- [Modification records]:
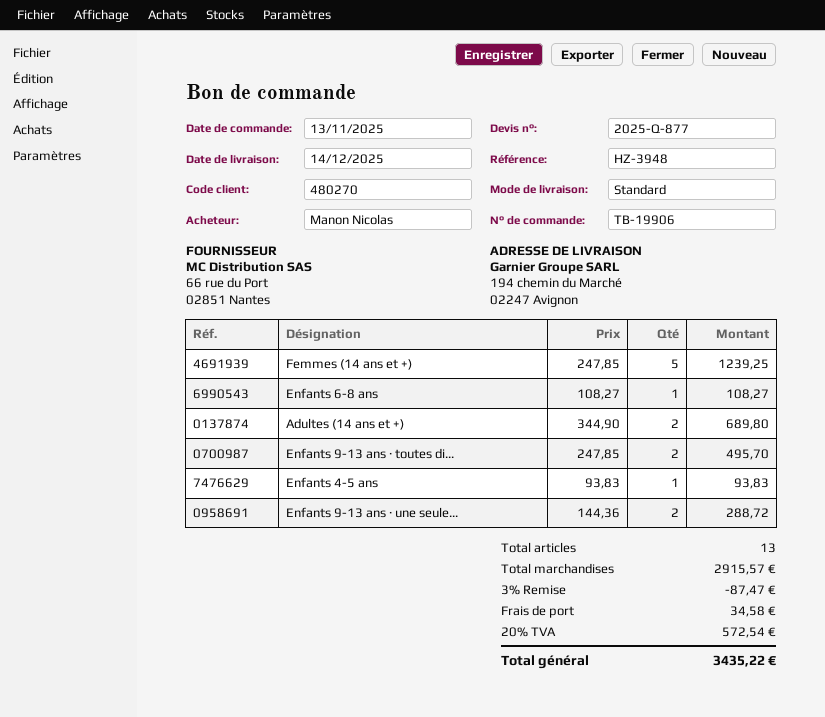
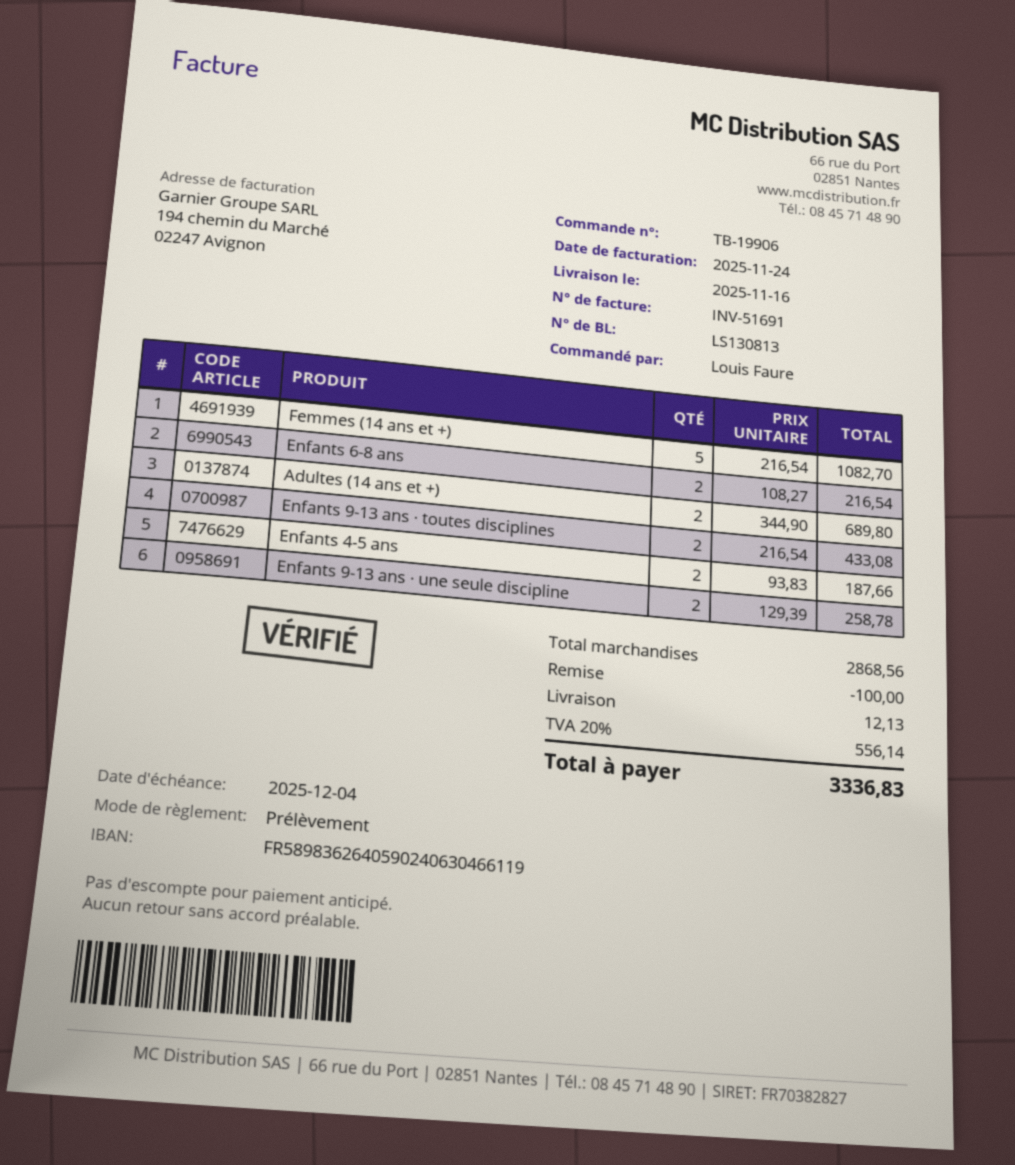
delivery date: 2025-12-14 -> 2025-11-16
ordered by: Manon Nicolas -> Louis Faure
Femmes (14 ans et +): 5 x 247.85 = 1239.25 -> 5 x 216.54 = 1082.70
Enfants 6-8 ans: 1 x 108.27 = 108.27 -> 2 x 108.27 = 216.54
Enfants 9-13 ans · toutes di...: 2 x 247.85 = 495.70 -> 2 x 216.54 = 433.08
Enfants 4-5 ans: 1 x 93.83 = 93.83 -> 2 x 93.83 = 187.66
Enfants 9-13 ans · une seule...: 2 x 144.36 = 288.72 -> 2 x 129.39 = 258.78
subtotal: 2915.57 -> 2868.56
discount: 87.47 -> 100.00
shipping: 34.58 -> 12.13
tax: 20% = 572.54 -> 20% = 556.14
total: 3435.22 -> 3336.83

- [Task item]: The answer must be every line of the records that contains the word "Enfants".

- [Your response]:
Enfants 6-8 ans: 1 x 108.27 = 108.27 -> 2 x 108.27 = 216.54
Enfants 9-13 ans · toutes di...: 2 x 247.85 = 495.70 -> 2 x 216.54 = 433.08
Enfants 4-5 ans: 1 x 93.83 = 93.83 -> 2 x 93.83 = 187.66
Enfants 9-13 ans · une seule...: 2 x 144.36 = 288.72 -> 2 x 129.39 = 258.78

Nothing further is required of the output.